Try it:
From the entries below, work out how many lines contain the string "OPERATION"; answer with the number alone.

Dataset content:
[Start of section]

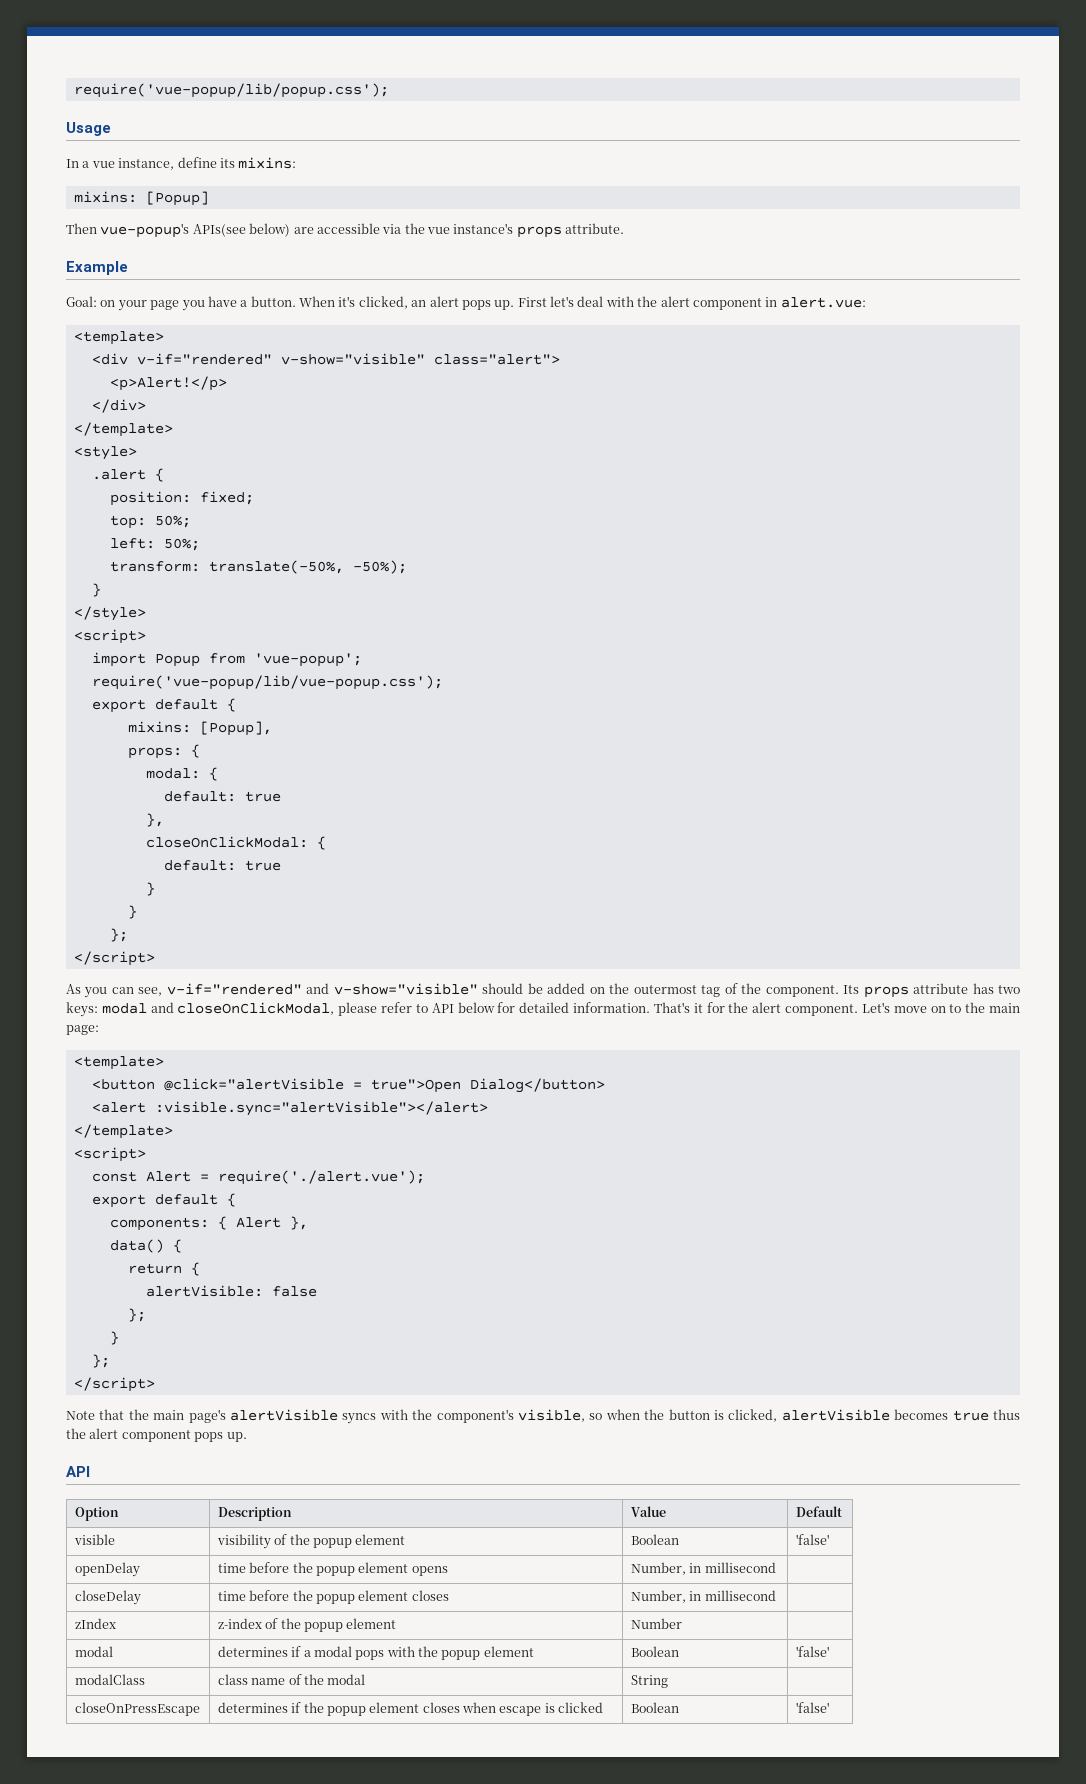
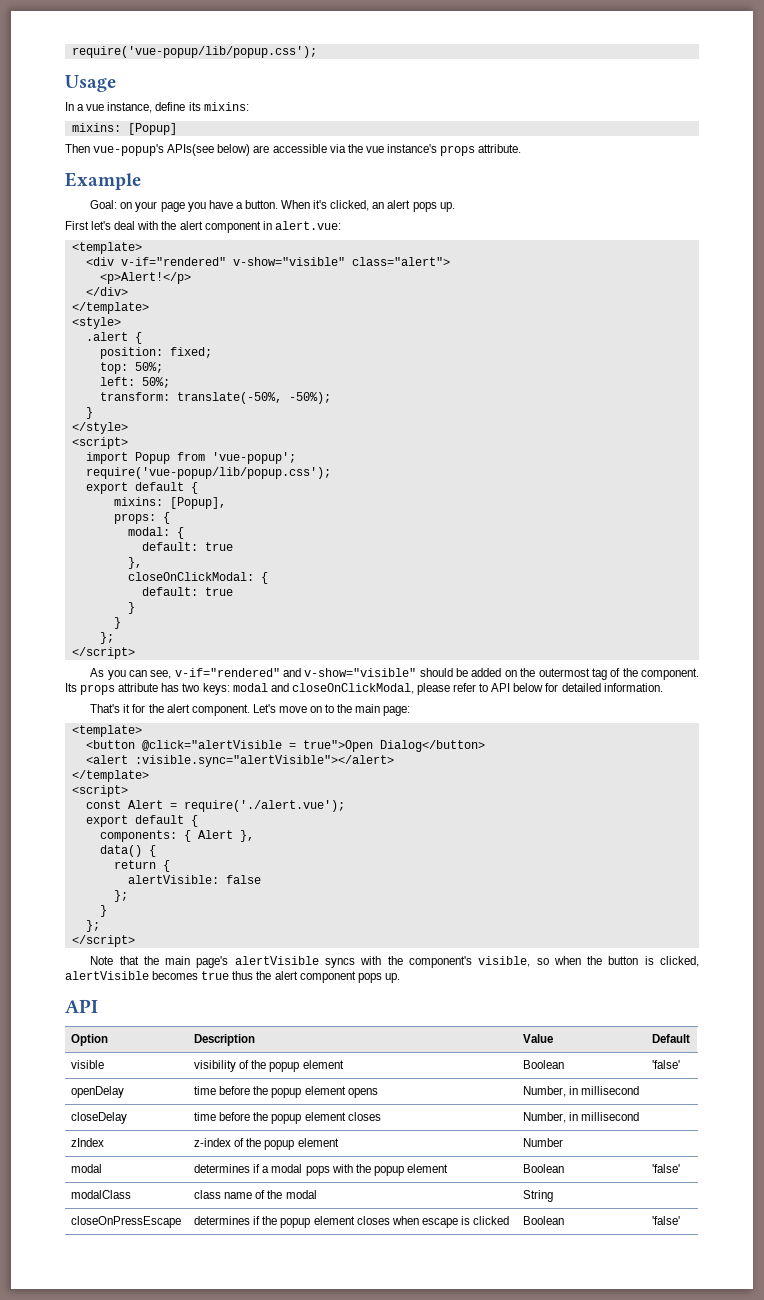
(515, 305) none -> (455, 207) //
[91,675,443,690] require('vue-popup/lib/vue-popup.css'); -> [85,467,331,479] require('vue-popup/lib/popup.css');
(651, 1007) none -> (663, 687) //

[End of section]
[Start of section]

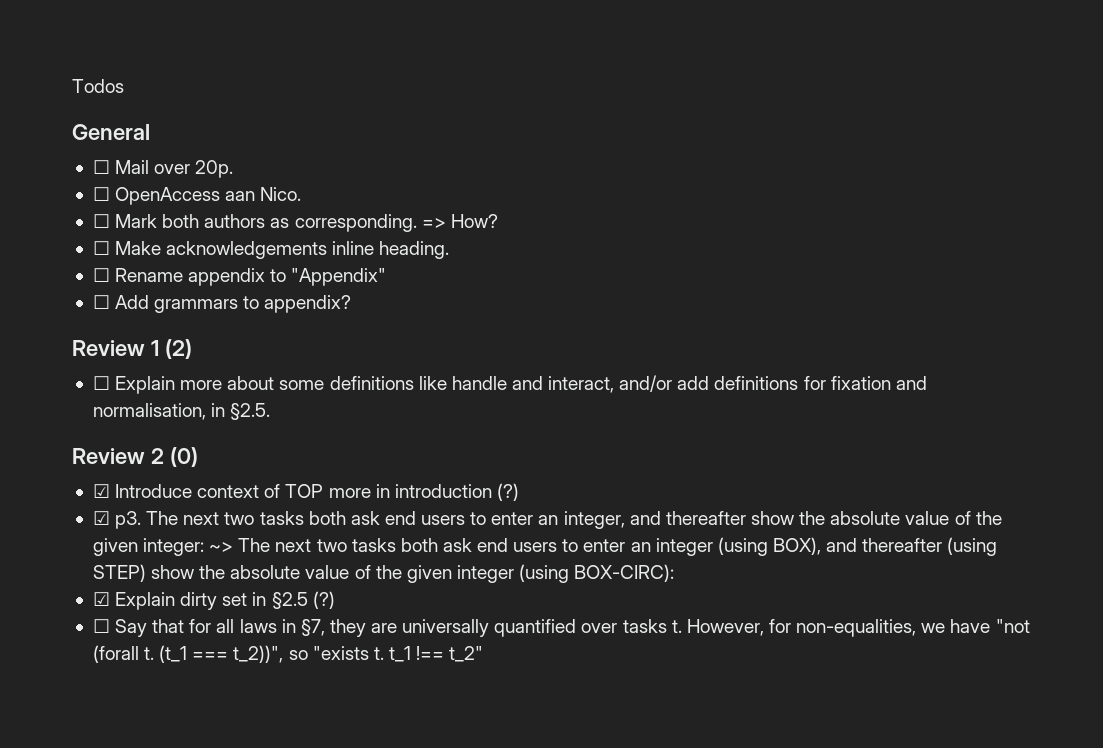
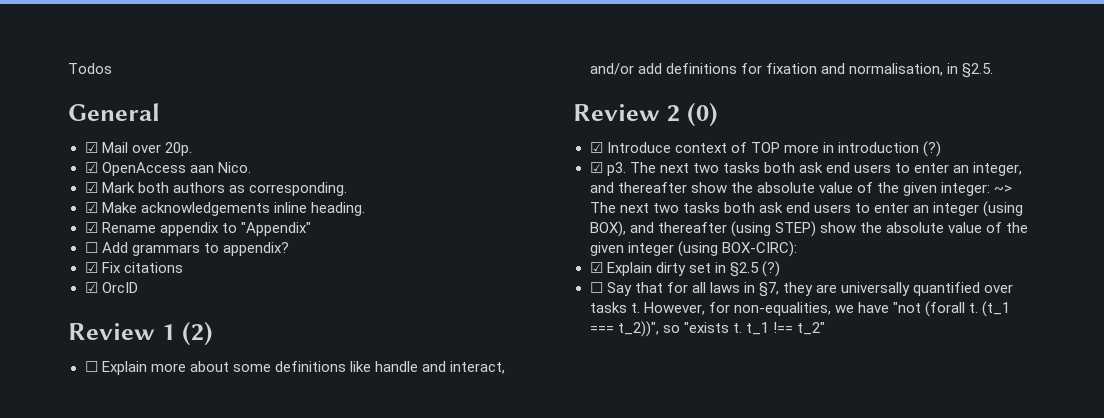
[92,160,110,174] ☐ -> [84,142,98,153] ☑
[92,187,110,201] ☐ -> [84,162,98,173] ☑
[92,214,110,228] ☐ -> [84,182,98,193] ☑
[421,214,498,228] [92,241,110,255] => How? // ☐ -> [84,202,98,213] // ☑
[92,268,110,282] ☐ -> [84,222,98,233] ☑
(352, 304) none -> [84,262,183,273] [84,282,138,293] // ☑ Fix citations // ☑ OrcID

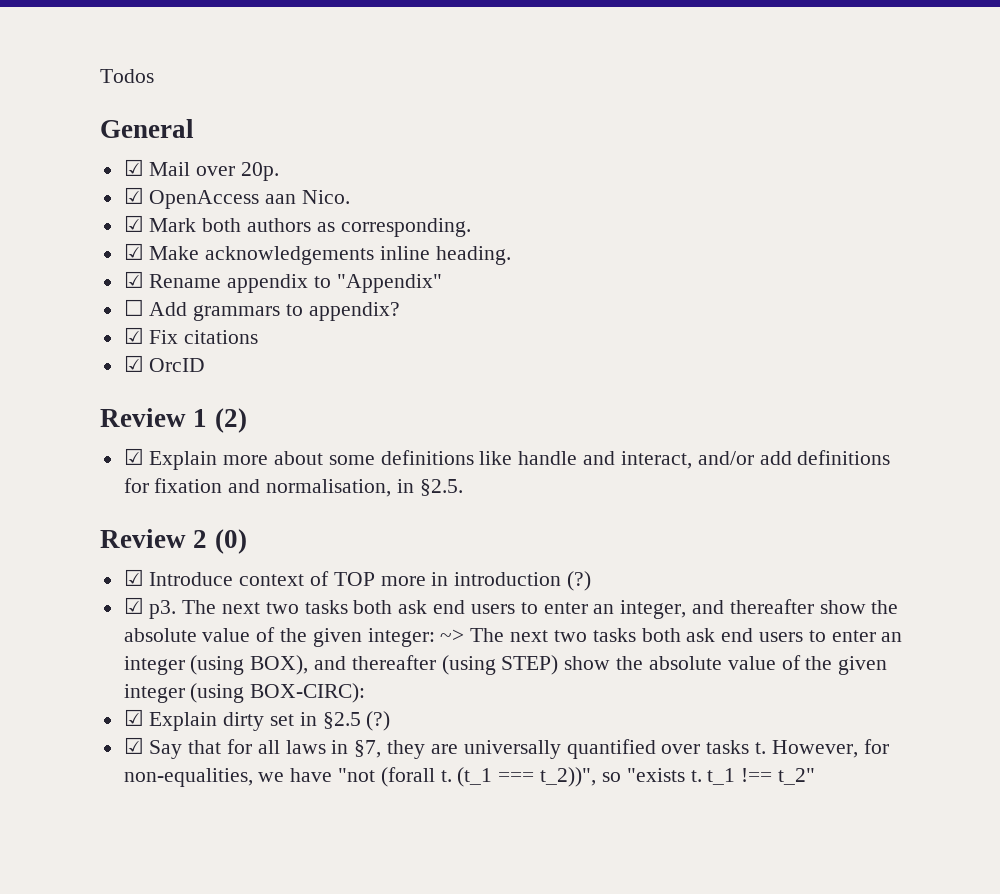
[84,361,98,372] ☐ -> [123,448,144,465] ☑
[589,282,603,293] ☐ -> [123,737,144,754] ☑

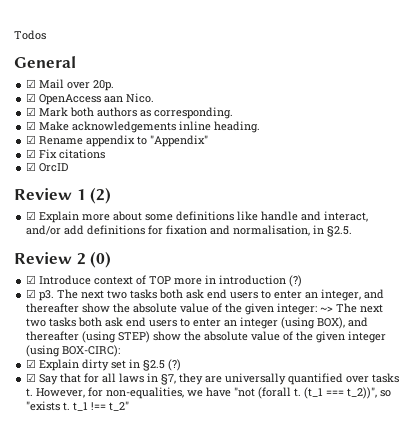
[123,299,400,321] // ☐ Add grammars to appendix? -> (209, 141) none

[End of section]
[Start of section]

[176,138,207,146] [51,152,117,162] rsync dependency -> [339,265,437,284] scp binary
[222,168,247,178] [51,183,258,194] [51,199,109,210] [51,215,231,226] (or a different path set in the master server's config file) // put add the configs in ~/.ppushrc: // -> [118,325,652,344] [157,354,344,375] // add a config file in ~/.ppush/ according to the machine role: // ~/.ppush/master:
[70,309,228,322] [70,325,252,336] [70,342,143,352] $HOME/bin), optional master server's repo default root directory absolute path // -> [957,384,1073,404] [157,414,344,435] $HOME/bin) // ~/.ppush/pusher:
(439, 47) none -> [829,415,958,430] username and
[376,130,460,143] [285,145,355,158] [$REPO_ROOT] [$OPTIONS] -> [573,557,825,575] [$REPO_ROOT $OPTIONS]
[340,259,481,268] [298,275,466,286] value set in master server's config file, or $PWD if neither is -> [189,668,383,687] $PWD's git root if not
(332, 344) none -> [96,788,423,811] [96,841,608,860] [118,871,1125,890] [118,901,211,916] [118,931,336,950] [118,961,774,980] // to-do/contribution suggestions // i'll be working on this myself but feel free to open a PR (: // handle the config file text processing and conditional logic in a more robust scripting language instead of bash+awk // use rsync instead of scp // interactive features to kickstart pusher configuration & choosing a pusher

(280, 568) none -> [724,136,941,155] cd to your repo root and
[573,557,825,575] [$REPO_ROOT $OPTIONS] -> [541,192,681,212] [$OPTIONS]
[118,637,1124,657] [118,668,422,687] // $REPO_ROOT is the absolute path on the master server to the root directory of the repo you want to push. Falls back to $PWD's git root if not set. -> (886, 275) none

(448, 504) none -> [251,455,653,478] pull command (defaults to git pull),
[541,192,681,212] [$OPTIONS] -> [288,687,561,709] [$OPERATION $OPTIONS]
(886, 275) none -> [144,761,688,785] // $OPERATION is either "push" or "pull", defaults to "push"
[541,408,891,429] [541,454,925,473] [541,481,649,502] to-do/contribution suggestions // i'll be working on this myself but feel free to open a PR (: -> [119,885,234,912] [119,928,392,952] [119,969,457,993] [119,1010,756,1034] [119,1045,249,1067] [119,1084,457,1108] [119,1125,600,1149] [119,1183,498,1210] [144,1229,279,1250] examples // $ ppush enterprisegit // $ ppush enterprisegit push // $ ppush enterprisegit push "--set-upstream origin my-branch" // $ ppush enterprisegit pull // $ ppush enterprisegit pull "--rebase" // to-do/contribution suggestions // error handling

[End of section]

Answer to this task:
2